Model-model Penciptaan Suasana Religious di Sekolah
Model adalah suatu yang dianggap benar, tetapi bersifat
kondisional. Karena itu, model penciptaan suasana religious sangat dipengaruhi
oleh situasi dan kondisi tempat, dan model itu akan diterapkan bersama
penerapan nilai-nilai yang mendasarinya.[3]
Untuk menciptakan seorang murid atau siswa yang memiliki akhlak
baik, maka kita tidak hanya mengandalkan kepada pelajaran agama Islam yang
diberikan seorang guru di dalam kelasnya saja. Karena kalau hanya mengandalkan
mata pelajaran yang hanya diberikan 2 jam saja dalam satu minggu sangat tidak
akan menghasilkan hasil yang maksimal. Untuk itu perlu adanya kerja sama yang
erat antar sesama guru mata pelajaran untuk saling membahu, tidak hanya sampai
sana, kersama masyarakat dan keluarga serta para tokohpun sangat diperlukan
guna menciptakan akhlak seorang murid yang baik.
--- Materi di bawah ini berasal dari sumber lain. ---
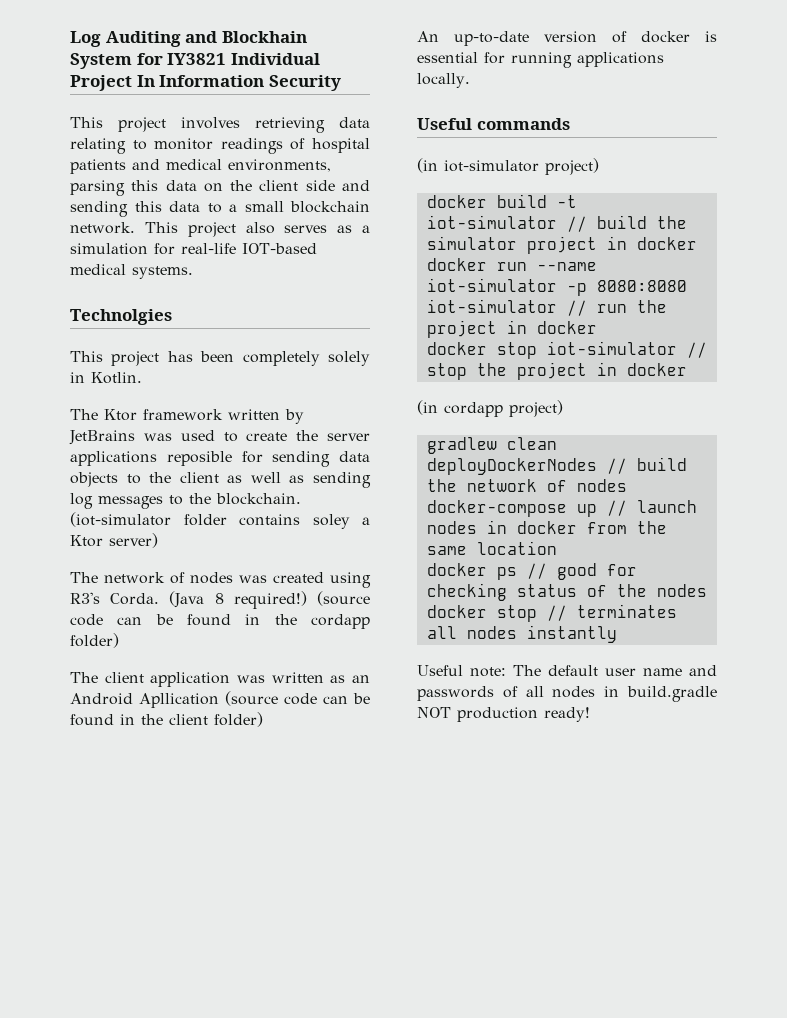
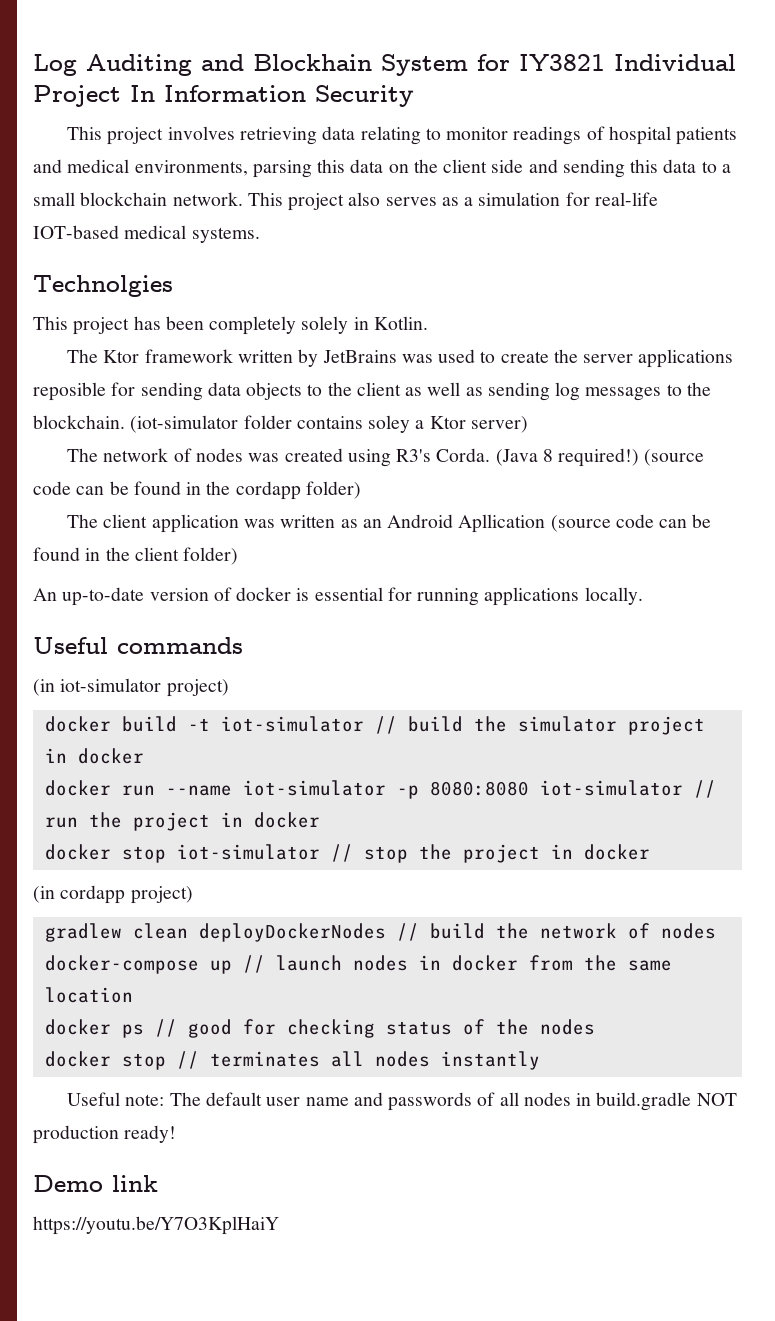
(590, 714) none -> [33,1175,158,1192] [33,1216,279,1235] // Demo link // https://youtu.be/Y7O3KplHaiY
Sebagai seorang pendidik, guru berkewajiban untuk menciptakan
suasana religious di lingkungan belajar (sekolah). Penciptaan ini dimaksudkan
dalam rangka mengimplementasikan nilai-nilai bersikap (attitudinal values),
nilai-nilai penghayatan (experiental values) dan menumbuhkan semangat kesadaran
beragama. Karena itu untuk menciptakan suasana tersebut, perlu dikembangkan
dengan model-model. Berikut ini model-model pengembangan suasana religious di
sekolah;
1.
Model Struktural
Melalui model
struktural yakni penciptaan suasana religious dengan melalui pendekatan yang
disemangati oleh adanya kedisiplinan peraturan, penanaman kultur atau budaya
yang melibatkan dari seluruh jajaran pejabat sekolah. Model seperti ini dalam
dunia kekuasaan dikenal dengan sistem ‘top down’, yaitu prakarsa yang mancul
dari atas untuk mendisiplinkan bawahannya. Namun sistem tersebut, dapat
dikembangkan dengan penuh sikap bijaksana, kearifan, elegan untuk menciptakan
kegiatan keagamaan di sekolah.
2.
Model formal (sekolah/madrasah)
Model formal,
yakni penciptaan suasana religious yang didsasari atas pemahaman bahwa
pendidikan agama adalah upaya manusia untuk mengajarkan masalah-masalah
kehidupan akhirat, di samping aktivitas duniawi yang berpijak pada tataran
nilai-nilai normatif dan doktrin agama yang telah diyakini kemutlakan
kebenarannya. Sehingga semua yang berada di sekolah merasa terpanggil untuk
menjalankan aktivitas keagamaan.[4]
Model cara
penciptaan suasana religious formal tersebut berimplikasi terhadap pengembangan
pendidikan keagamaan yang lebih
berorientasi pada keakhiratan. Sedangkan masalah dunia dianggap tidak penting,
serta menekankan pada pendalaman ilmu-ilmu keagamaan yang merupakan jalan
pintas untuk menuju kebahagiaan akhirat, sementara sain (ilmu pengetahuan) dianggap
terpisah dari agama.
3.
Model mekanik
Model mekanik
penciptaan suasana religious adalah penciptaan suasana religious yang didasari
oleh pemahaman bahwa kehidupan terdiri
dari berbagai aspek, dan pendidikan dipandang sebagai penanam dan pengembangan
seperangkat nilai kehidupan, yang masing-masing bergerak sesuai fungsinya.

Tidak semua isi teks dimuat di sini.